French archbishop and cardinal

Guillaume-Marie-Joseph Labouré (27 October 1841 – 21 April 1906) was a French archbishop and cardinal.

==Biography==
Born in Achiet-le-Petit, he studied at Saint-Sulpice Seminary in Paris and was ordained to the priesthood on 23 September 1865. In the Diocese of Arras, he served as a professor and superior of its minor seminary and also vicar general.

On 27 March 1885 he was appointed Bishop of Le Mans by Pope Leo XIII. He received his episcopal consecration on the following 31 May from Archbishop Guillaume Meignan, with Bishops Clovis Catteau and Désire Donnel serving as co-consecrators.
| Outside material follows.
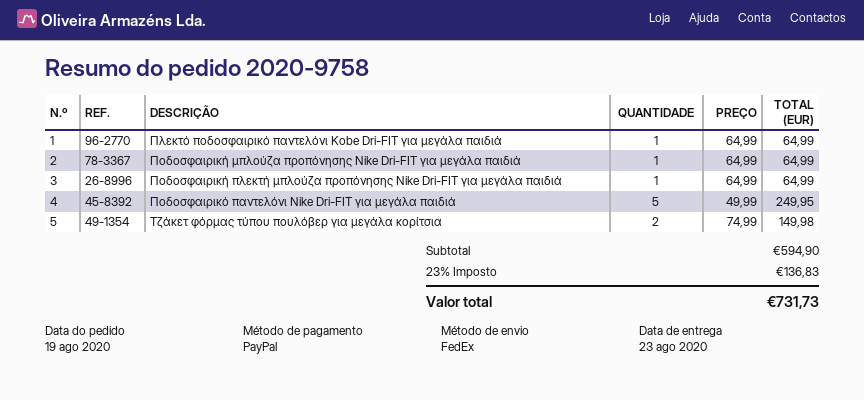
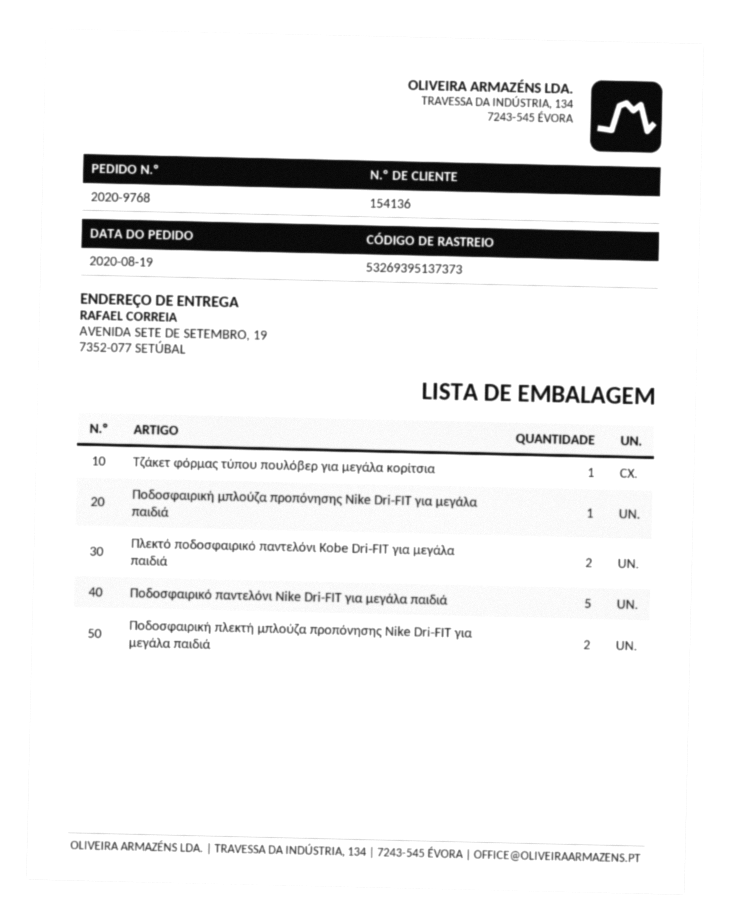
order number: 2020-9758 -> 2020-9768
Πλεκτό ποδοσφαιρικό παντελόνι Kobe Dri-FIT για μεγάλα παιδιά: 1 -> 2
Ποδοσφαιρική πλεκτή μπλούζα προπόνησης Nike Dri-FIT για μεγάλα παιδιά: 1 -> 2
Τζάκετ φόρμας τύπου πουλόβερ για μεγάλα κορίτσια: 2 -> 1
He was promoted to the Archdiocese of Rennes on 15 June 1893 and named an Assistant at the Pontifical Throne on 26 June 1896.

Leo XIII created him Cardinal Priest of S. Maria Nuova e S. Francesca in Foro Romano in the consistory of 19 April 1897. He participated in the papal conclave of 1903, which elected Pope Pius X.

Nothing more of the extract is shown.